Decided: October 3, 1963.

DEPARTMENT OF LABOR AND INDUSTRY OF THE STATE OF NEW JERSEY, PLAINTIFF-APPELLANT,
v.
ASBURY METROPOLITAN HOTEL COMPANY, A CORPORATION OF THE STATE OF NEW JERSEY, T/A METROPOLITAN HOTEL & POOL, DAVID WEINBLATT, REGISTERED AGENT, DEFENDANT-RESPONDENT



Goldmann, Kilkenny and Collester. The opinion of the court was delivered by Kilkenny, J.A.D.

Kilkenny

Plaintiff Department of Labor and Industry of New Jersey brought an action in the Monmouth County District Court, pursuant to N.J.S.A. 34:11-7, to recover $650 in penalties provided for by N.J.S.A. 34:11-6 for seven alleged violations by defendant of N.J.S.A. 34:11-4. This statute requires employers to pay their employees at least every two weeks, in lawful money of the United States, "the full amount of wages" earned up to within 12 days of such payment. There was a judgment for defendant. Plaintiff appeals therefrom.

The appeal has been submitted on the following agreed statement of facts:

"Defendant, Asbury Metropolitan Hotel Company, operates a hotel known as the 'Metropolitan Hotel & Pool' in the City of Asbury Park, Monmouth County, New Jersey. In order to procure certain unskilled labor to assist in the operation of the hotel, defendant has, at times, had two employment agencies located in Philadelphia, Pennsylvania, send prospective employees to Asbury Park, said employment agencies being unlicensed by the State of New Jersey. As a prerequisite to the receipt of a reference for employment by the defendant, the employment agencies have had the prospective employees sign assignments of their future wages. These assignments are for the amounts to be recovered by the employment agencies for their service fees and for any advancements made by them to prospective employees in order to cover the cost of transportation from Philadelphia to Asbury Park.

Upon arriving in Asbury Park, prospective employees have gone to the defendant's place of business and voluntarily given the references and wage assignments to agents of the defendant, in return for employment.
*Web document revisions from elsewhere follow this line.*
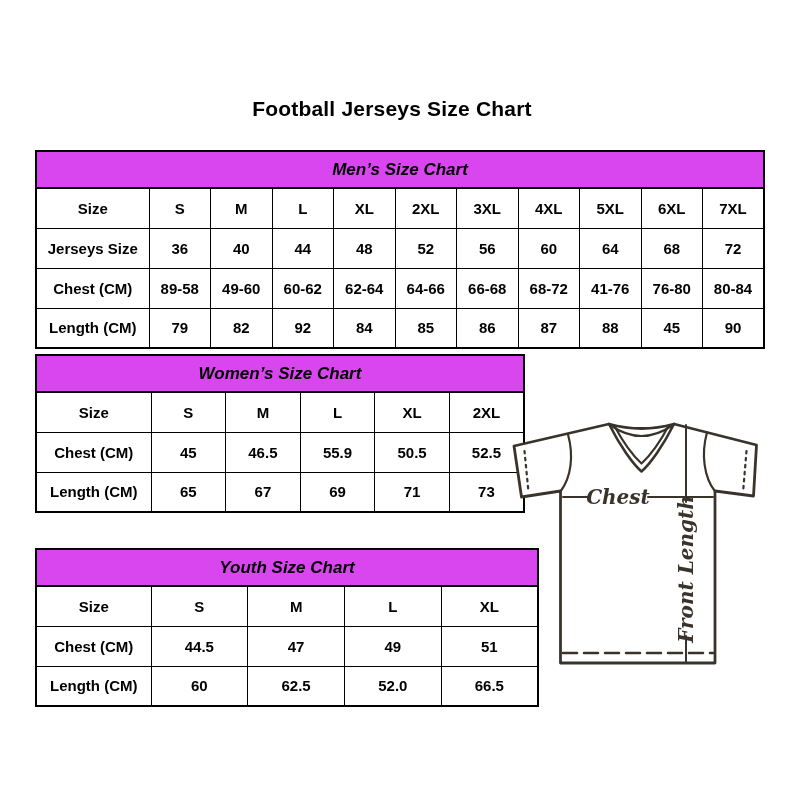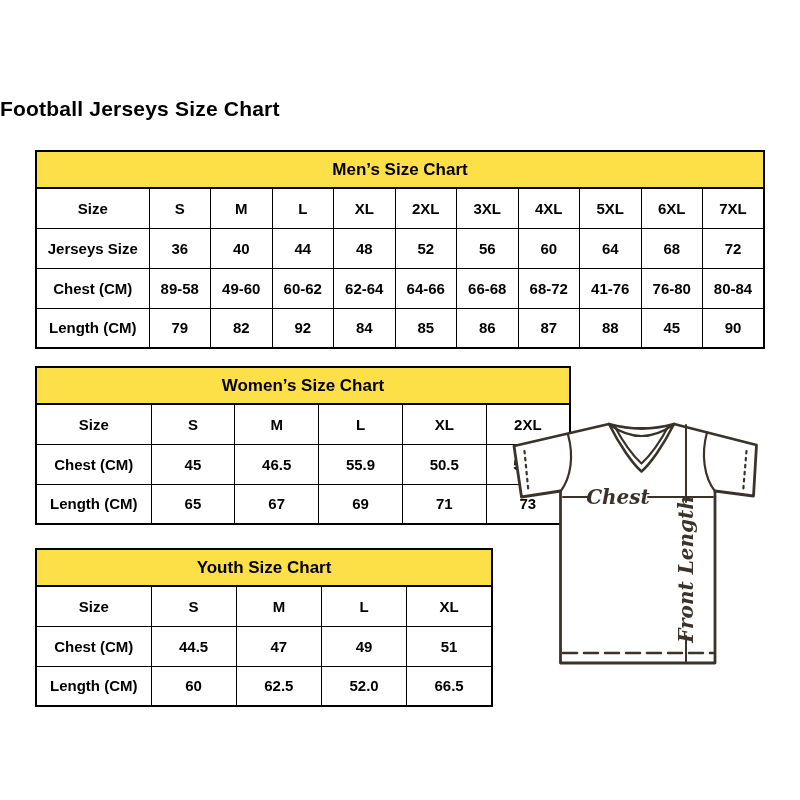"Football Jerseys Size Chart" .main-title { text-align: left -> center }
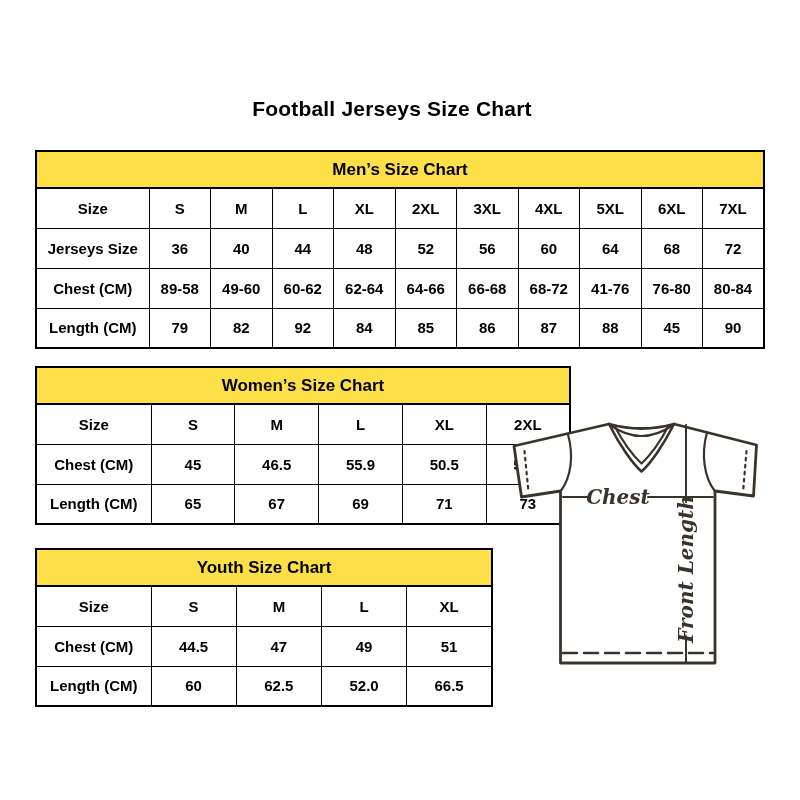"Men’s Size Chart" table.size-table th.tbl-title { background: #fde047 -> #d946ef; font-style: none -> italic }
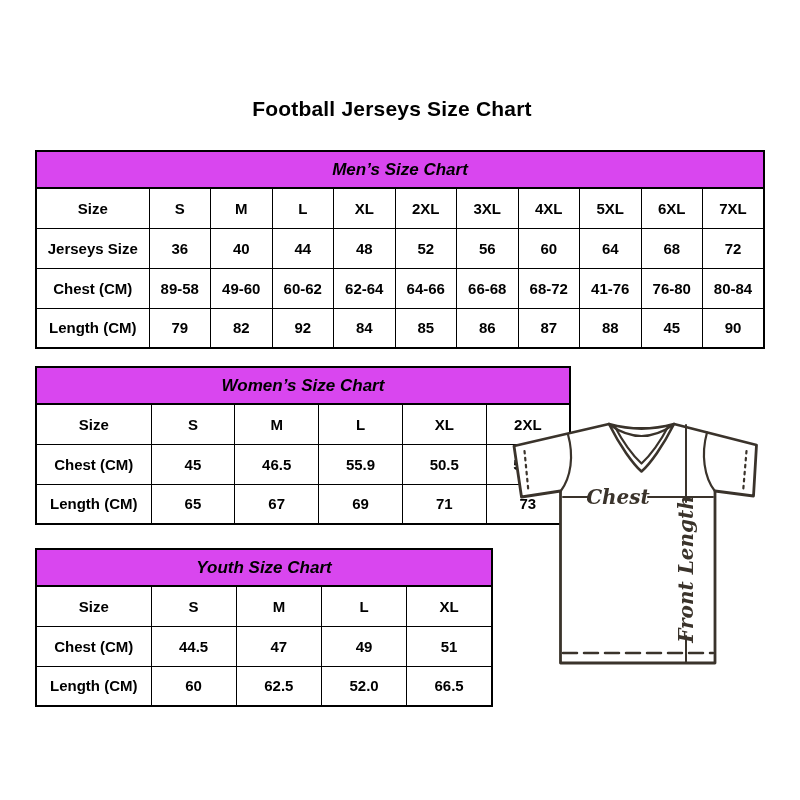"Women’s Size Chart" #womens-table { top: 366px -> 354px; width: 536px -> 490px }
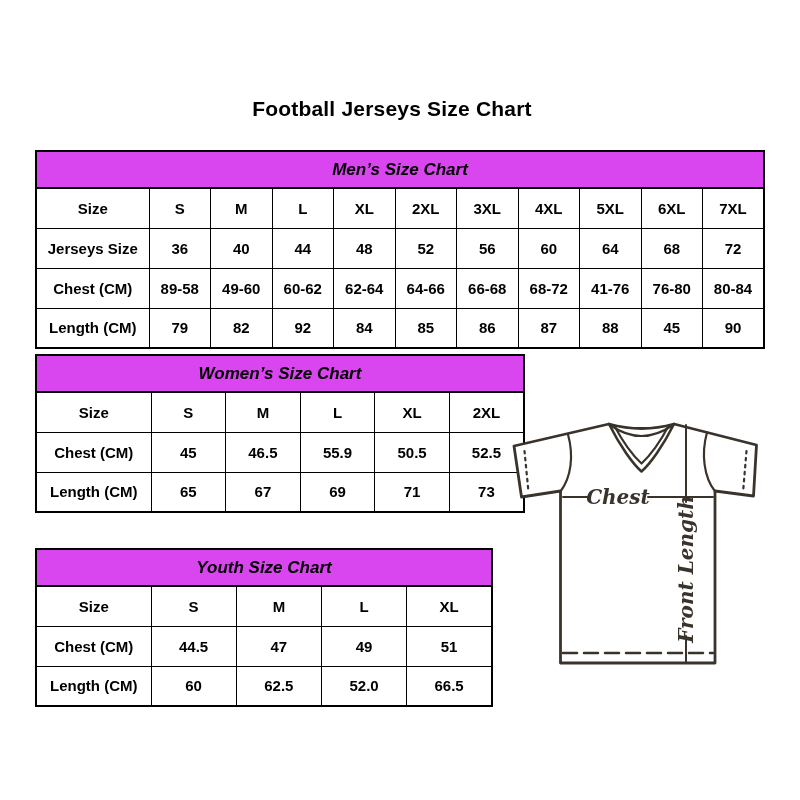"Youth Size Chart" #youth-table { width: 458px -> 504px }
In the latter part of 1961 and part of 1962, the defendant honored seven such wage assignments for employment agency fees, deducted the amounts due thereunder from the wages then due certain employees, and remitted the deductions to the employment agencies."

The crucial issue herein is whether an employer violates N.J.S.A. 34:11-4 when he honors an assignment of wages

voluntarily executed by an employee in favor of an employment agency in payment of obligations due the agency by the employee. These obligations are the moneys advanced by the agency to the employee to pay his transportation to the place of employment and the fee to which the agency is legally entitled for having procured the job for him.

It is to be noted at the outset that these debts from the employee to the agency arise out of a separate agreement between the employee and the agency to which the employer is not a party, rather than out of any direct agreement between the employer and the employee. The employer's recognition of the agency's legal rights under the voluntary assignment is not an agreement as to wages between the employer and employee. Therefore, we deem inapplicable to the facts herein those portions of N.J.S.A. 34:11-4 which make unlawful, null and void an agreement between the employer and the employee "for the payment of wages," otherwise than as provided by this act.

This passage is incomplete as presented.